El Jeep había salido de Filadelfia Caldas rumbo a Manizales sin llenar el cupo, ya no recuerdo la hora porque esto que me pasó lo viví hace un par de años. Fui un tonto, debí escribirlo ese mismo día. En el vehículo caben dos personas adelante, a la derecha del conductor, y ocho más atrás. Desde hace algún tiempo, por ley, todos los pasajeros deben ir sentados, a quienes sorprenden con sobrecupo o llevando gente colgada, los multa la policía de tránsito, pero esto solo pasa si se dejan ver en los peajes o en los retenes. A fuerza de costumbre, el viaje en Jeep no me parece tan tortuoso, aunque me toque viajar con la cabeza inclinada para no golpearme con el esqueleto metálico del techo, he aprendido a sacarle provecho. Uno se da cuenta, por ejemplo, que muchas de las canciones populares o de cantina que a veces nos avergüenzan tanto, tienen mejor letra que los grandes hits de nuestros ídolos Pop; también, y esto es inevitable, se escuchan las conversaciones de la gente, porque cualquier parloteo en un jeepeto es un pronunciamiento público y así es muy difícil no enterarse de los asuntos de los demás.

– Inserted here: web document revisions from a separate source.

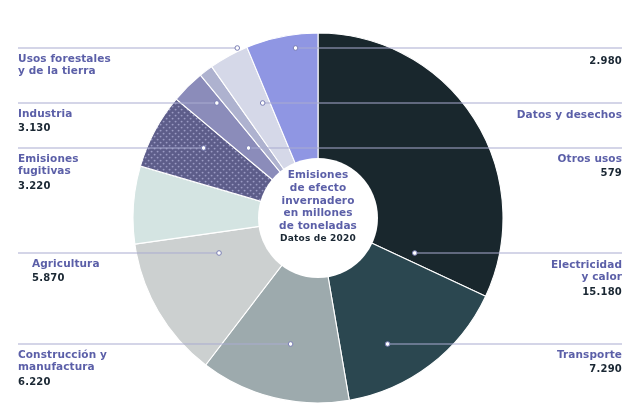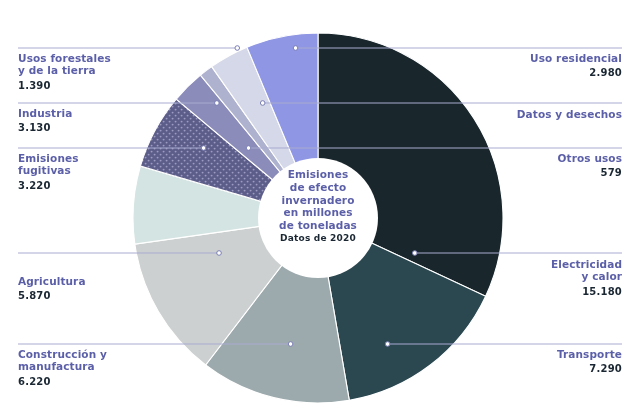"Uso residencial" div.name { html: <div>Uso residencial</div> -> none }
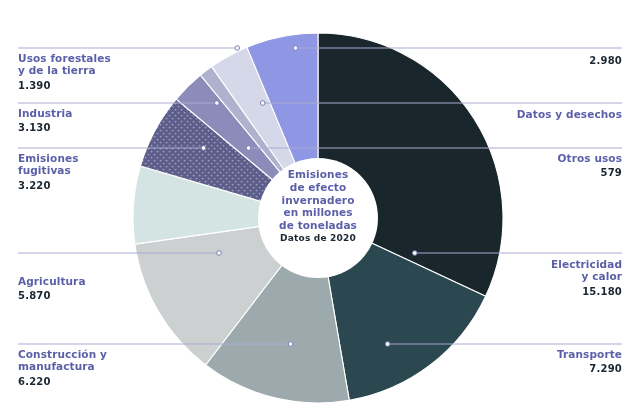"1.390" div.val { html: <div>1.390</div> -> none }
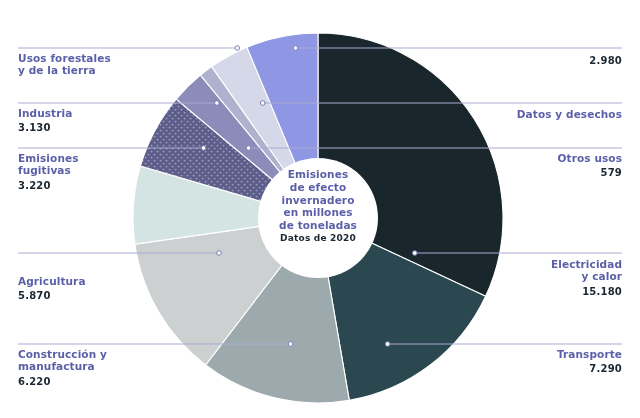"Agricultura" div.label { left: 18px -> 32px; margin-top: 18px -> none }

Hacía 20 minutos habíamos salido del municipio cuando el hombre, la mujer y su bebé se subieron al vehículo. El día estaba frío, de eso sí me acuerdo, tal vez era muy temprano. A mi lado se sentó la joven madre con su hijo de brazos envuelto en un poncho, como en la canción. El hombre, que debía ser el padre del niño, de unos 15 o 16 años, con ropa de trabajo y botas pantaneras, se fue pegado, un pie en la parrilla, otro en la llanta de repuesto. La madre saludó apenada con unos buenos días; adolescente también, de cabello castaño rubio, ojos verdes, cansados, tez nicotina y pómulos marcados. El jeep arrancó, cuando el aire helado empezó a circular de nuevo entre los pasajeros, el recién nacido, apenas cubierto por aquel trapo, rompió en llanto. Todos miramos a la mujer, que lo apretaba contra su pecho. Frente a mí, venía un viejo con su nieto. Este otro niño más afortunado, de unos 4 años, vestía jean, chaqueta y bufanda, y su abuelo llevaba en la mano una cobija antialérgica. El hombre mayor no se detuvo mucho a contemplar aquella imagen de la muchachita flaca meciendo a su bebé para que dejara de llorar, y le ofreció la cobija de su nieto. La joven, agradecida, y de nuevo apenada, recibió la manta, envolvió bien a su criatura y dijo algunas palabras al abuelo. Yo estaba tan cerca de ella que pude sentir su aliento, el aliento de la penuria, del estómago vacío, el mismo aliento de algunos de mis estudiantes de cuarto de primaria en aquella vereda, el aliento del hombre que me leyó sus versos en un taller de poesía en la cárcel, el aliento amargo de la vida dura. Definitivamente el pequeño no lloraba de frío, por más que la madre lo zarandeaba no se calmaba, fue en ese momento cuando ella, mirándonos a todos con un poco de vergüenza y tratando de darnos alguna explicación nos dijo: debe tener hambre. Al ver la escena traté de imaginar la vida, que sino la tragedia de estos personajes, si habrían terminado la primaria, con cuánto dinero sobrevivían, su cuarto, el colchón, el chifonier de mimbre, los pañales de tela, la perra Pinina y el fogón de leña.
El bebé seguía inconsolable, el Jeep avanzaba montaña arriba y en el radio algún despechado maldecía a la ingrata que se fue. Mi amor, dijo la mujer al hombre de 16 en la parrilla, páseme el tetero. Fue cuando un brazo de alambre corrió la carpa y asomó a tientas la botella que calmaría el llanto y el hambre del niño: un teterado de agua de panela. Todos los demás pasajeros miramos con desconsuelo aquel jugo negro de caña que por dulce destruye los dientes de leche, muy pronto dientes de cachaza. El bebé al fin se calmó y bebió la botella de plástico.
Llegando al municipio de Neira la joven pareja descendió del vehículo, la madre quiso devolver la cobija al viejo, pero éste no la recibió, mija, se la regalo, dijo sonriente. Mientras se alejaba el Jeep, la familia se internó por un camino de trocha, él, llevando un costal y ella, cargando a su pequeño.